------ Extracted entries

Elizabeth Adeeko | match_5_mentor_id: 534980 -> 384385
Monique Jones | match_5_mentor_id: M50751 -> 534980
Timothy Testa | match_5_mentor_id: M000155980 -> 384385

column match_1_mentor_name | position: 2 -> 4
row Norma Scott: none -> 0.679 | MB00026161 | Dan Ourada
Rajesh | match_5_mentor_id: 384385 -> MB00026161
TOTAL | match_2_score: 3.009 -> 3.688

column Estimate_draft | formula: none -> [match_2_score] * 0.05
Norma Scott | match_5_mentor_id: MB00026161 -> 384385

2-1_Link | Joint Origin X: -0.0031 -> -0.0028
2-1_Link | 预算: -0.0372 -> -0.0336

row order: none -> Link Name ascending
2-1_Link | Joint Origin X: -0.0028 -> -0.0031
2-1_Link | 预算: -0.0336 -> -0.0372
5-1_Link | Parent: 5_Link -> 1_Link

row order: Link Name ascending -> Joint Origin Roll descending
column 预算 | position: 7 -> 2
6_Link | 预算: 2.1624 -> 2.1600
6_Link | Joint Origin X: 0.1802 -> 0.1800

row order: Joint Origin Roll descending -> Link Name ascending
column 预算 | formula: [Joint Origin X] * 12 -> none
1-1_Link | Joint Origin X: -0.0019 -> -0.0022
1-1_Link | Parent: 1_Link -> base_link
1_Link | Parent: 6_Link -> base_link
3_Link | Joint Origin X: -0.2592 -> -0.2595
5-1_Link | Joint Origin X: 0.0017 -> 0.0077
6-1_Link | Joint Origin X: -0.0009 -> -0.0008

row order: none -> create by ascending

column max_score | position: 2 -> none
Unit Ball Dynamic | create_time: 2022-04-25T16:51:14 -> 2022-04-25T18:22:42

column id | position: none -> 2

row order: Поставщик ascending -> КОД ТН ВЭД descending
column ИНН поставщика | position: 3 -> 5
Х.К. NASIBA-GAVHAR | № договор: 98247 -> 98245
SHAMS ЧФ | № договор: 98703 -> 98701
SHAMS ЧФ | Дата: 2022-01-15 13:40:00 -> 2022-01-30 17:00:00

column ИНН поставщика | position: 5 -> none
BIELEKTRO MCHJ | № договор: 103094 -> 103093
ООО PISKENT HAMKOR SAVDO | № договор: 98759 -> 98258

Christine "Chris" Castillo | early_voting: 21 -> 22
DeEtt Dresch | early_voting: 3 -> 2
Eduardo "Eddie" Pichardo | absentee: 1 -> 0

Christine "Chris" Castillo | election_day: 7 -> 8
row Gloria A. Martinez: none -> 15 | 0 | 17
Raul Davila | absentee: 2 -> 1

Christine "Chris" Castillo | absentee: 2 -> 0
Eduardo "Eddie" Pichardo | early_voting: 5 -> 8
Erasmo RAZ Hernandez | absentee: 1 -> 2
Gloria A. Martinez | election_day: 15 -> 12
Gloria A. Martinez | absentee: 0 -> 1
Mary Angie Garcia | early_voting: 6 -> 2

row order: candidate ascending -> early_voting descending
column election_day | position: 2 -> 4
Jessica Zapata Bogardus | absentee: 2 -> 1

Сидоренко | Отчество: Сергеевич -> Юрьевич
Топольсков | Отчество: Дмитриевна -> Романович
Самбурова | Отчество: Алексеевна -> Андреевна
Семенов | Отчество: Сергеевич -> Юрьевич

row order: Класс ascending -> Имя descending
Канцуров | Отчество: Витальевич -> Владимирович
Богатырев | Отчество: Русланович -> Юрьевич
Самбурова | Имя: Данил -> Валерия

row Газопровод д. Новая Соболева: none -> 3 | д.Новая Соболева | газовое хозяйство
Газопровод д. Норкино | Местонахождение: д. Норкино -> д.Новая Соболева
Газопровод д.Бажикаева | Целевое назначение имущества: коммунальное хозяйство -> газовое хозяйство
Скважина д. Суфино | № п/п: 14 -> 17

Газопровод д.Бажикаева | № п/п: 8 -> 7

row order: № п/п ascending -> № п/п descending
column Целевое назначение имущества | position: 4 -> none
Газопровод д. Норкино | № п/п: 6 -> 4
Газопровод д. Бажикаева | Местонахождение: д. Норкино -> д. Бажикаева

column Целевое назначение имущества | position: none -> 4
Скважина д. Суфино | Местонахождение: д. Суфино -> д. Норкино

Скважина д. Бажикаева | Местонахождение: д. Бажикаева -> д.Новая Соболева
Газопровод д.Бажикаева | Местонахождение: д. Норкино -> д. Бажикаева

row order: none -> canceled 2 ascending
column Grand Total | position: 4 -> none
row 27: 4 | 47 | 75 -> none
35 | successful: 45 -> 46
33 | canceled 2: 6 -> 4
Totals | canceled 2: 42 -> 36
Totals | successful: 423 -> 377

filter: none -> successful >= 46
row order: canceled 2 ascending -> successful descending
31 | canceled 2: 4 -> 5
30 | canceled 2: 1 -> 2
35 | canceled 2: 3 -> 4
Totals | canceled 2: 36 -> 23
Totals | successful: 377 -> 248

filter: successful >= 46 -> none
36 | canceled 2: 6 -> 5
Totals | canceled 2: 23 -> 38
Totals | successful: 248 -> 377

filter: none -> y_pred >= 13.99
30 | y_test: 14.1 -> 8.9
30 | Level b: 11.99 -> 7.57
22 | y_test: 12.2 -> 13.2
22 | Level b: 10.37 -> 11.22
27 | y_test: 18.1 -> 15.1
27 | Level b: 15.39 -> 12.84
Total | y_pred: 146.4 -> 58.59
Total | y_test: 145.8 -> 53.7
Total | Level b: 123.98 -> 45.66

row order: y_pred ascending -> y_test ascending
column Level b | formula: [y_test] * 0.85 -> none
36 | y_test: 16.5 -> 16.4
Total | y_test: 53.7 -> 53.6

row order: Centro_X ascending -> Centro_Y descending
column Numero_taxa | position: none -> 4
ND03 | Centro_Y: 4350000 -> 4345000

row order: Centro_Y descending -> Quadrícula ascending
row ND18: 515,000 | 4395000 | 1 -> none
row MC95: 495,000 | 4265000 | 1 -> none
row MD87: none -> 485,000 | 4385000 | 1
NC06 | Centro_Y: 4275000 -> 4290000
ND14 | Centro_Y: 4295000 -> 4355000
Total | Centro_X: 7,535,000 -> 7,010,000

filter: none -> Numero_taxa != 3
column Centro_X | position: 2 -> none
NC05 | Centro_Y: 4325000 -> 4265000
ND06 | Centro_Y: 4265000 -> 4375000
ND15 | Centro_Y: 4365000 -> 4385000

------------

**Problem to work on:** Would you return the entries exactly as they stand?

**Answer for this exercise:**
Elizabeth Adeeko | match_5_mentor_id: 534980 -> 384385
Monique Jones | match_5_mentor_id: M50751 -> 534980
Timothy Testa | match_5_mentor_id: M000155980 -> 384385

column match_1_mentor_name | position: 2 -> 4
row Norma Scott: none -> 0.679 | MB00026161 | Dan Ourada
Rajesh | match_5_mentor_id: 384385 -> MB00026161
TOTAL | match_2_score: 3.009 -> 3.688

column Estimate_draft | formula: none -> [match_2_score] * 0.05
Norma Scott | match_5_mentor_id: MB00026161 -> 384385

2-1_Link | Joint Origin X: -0.0031 -> -0.0028
2-1_Link | 预算: -0.0372 -> -0.0336

row order: none -> Link Name ascending
2-1_Link | Joint Origin X: -0.0028 -> -0.0031
2-1_Link | 预算: -0.0336 -> -0.0372
5-1_Link | Parent: 5_Link -> 1_Link

row order: Link Name ascending -> Joint Origin Roll descending
column 预算 | position: 7 -> 2
6_Link | 预算: 2.1624 -> 2.1600
6_Link | Joint Origin X: 0.1802 -> 0.1800

row order: Joint Origin Roll descending -> Link Name ascending
column 预算 | formula: [Joint Origin X] * 12 -> none
1-1_Link | Joint Origin X: -0.0019 -> -0.0022
1-1_Link | Parent: 1_Link -> base_link
1_Link | Parent: 6_Link -> base_link
3_Link | Joint Origin X: -0.2592 -> -0.2595
5-1_Link | Joint Origin X: 0.0017 -> 0.0077
6-1_Link | Joint Origin X: -0.0009 -> -0.0008

row order: none -> create by ascending

column max_score | position: 2 -> none
Unit Ball Dynamic | create_time: 2022-04-25T16:51:14 -> 2022-04-25T18:22:42

column id | position: none -> 2

row order: Поставщик ascending -> КОД ТН ВЭД descending
column ИНН поставщика | position: 3 -> 5
Х.К. NASIBA-GAVHAR | № договор: 98247 -> 98245
SHAMS ЧФ | № договор: 98703 -> 98701
SHAMS ЧФ | Дата: 2022-01-15 13:40:00 -> 2022-01-30 17:00:00

column ИНН поставщика | position: 5 -> none
BIELEKTRO MCHJ | № договор: 103094 -> 103093
ООО PISKENT HAMKOR SAVDO | № договор: 98759 -> 98258

Christine "Chris" Castillo | early_voting: 21 -> 22
DeEtt Dresch | early_voting: 3 -> 2
Eduardo "Eddie" Pichardo | absentee: 1 -> 0

Christine "Chris" Castillo | election_day: 7 -> 8
row Gloria A. Martinez: none -> 15 | 0 | 17
Raul Davila | absentee: 2 -> 1

Christine "Chris" Castillo | absentee: 2 -> 0
Eduardo "Eddie" Pichardo | early_voting: 5 -> 8
Erasmo RAZ Hernandez | absentee: 1 -> 2
Gloria A. Martinez | election_day: 15 -> 12
Gloria A. Martinez | absentee: 0 -> 1
Mary Angie Garcia | early_voting: 6 -> 2

row order: candidate ascending -> early_voting descending
column election_day | position: 2 -> 4
Jessica Zapata Bogardus | absentee: 2 -> 1

Сидоренко | Отчество: Сергеевич -> Юрьевич
Топольсков | Отчество: Дмитриевна -> Романович
Самбурова | Отчество: Алексеевна -> Андреевна
Семенов | Отчество: Сергеевич -> Юрьевич

row order: Класс ascending -> Имя descending
Канцуров | Отчество: Витальевич -> Владимирович
Богатырев | Отчество: Русланович -> Юрьевич
Самбурова | Имя: Данил -> Валерия

row Газопровод д. Новая Соболева: none -> 3 | д.Новая Соболева | газовое хозяйство
Газопровод д. Норкино | Местонахождение: д. Норкино -> д.Новая Соболева
Газопровод д.Бажикаева | Целевое назначение имущества: коммунальное хозяйство -> газовое хозяйство
Скважина д. Суфино | № п/п: 14 -> 17

Газопровод д.Бажикаева | № п/п: 8 -> 7

row order: № п/п ascending -> № п/п descending
column Целевое назначение имущества | position: 4 -> none
Газопровод д. Норкино | № п/п: 6 -> 4
Газопровод д. Бажикаева | Местонахождение: д. Норкино -> д. Бажикаева

column Целевое назначение имущества | position: none -> 4
Скважина д. Суфино | Местонахождение: д. Суфино -> д. Норкино

Скважина д. Бажикаева | Местонахождение: д. Бажикаева -> д.Новая Соболева
Газопровод д.Бажикаева | Местонахождение: д. Норкино -> д. Бажикаева

row order: none -> canceled 2 ascending
column Grand Total | position: 4 -> none
row 27: 4 | 47 | 75 -> none
35 | successful: 45 -> 46
33 | canceled 2: 6 -> 4
Totals | canceled 2: 42 -> 36
Totals | successful: 423 -> 377

filter: none -> successful >= 46
row order: canceled 2 ascending -> successful descending
31 | canceled 2: 4 -> 5
30 | canceled 2: 1 -> 2
35 | canceled 2: 3 -> 4
Totals | canceled 2: 36 -> 23
Totals | successful: 377 -> 248

filter: successful >= 46 -> none
36 | canceled 2: 6 -> 5
Totals | canceled 2: 23 -> 38
Totals | successful: 248 -> 377

filter: none -> y_pred >= 13.99
30 | y_test: 14.1 -> 8.9
30 | Level b: 11.99 -> 7.57
22 | y_test: 12.2 -> 13.2
22 | Level b: 10.37 -> 11.22
27 | y_test: 18.1 -> 15.1
27 | Level b: 15.39 -> 12.84
Total | y_pred: 146.4 -> 58.59
Total | y_test: 145.8 -> 53.7
Total | Level b: 123.98 -> 45.66

row order: y_pred ascending -> y_test ascending
column Level b | formula: [y_test] * 0.85 -> none
36 | y_test: 16.5 -> 16.4
Total | y_test: 53.7 -> 53.6

row order: Centro_X ascending -> Centro_Y descending
column Numero_taxa | position: none -> 4
ND03 | Centro_Y: 4350000 -> 4345000

row order: Centro_Y descending -> Quadrícula ascending
row ND18: 515,000 | 4395000 | 1 -> none
row MC95: 495,000 | 4265000 | 1 -> none
row MD87: none -> 485,000 | 4385000 | 1
NC06 | Centro_Y: 4275000 -> 4290000
ND14 | Centro_Y: 4295000 -> 4355000
Total | Centro_X: 7,535,000 -> 7,010,000

filter: none -> Numero_taxa != 3
column Centro_X | position: 2 -> none
NC05 | Centro_Y: 4325000 -> 4265000
ND06 | Centro_Y: 4265000 -> 4375000
ND15 | Centro_Y: 4365000 -> 4385000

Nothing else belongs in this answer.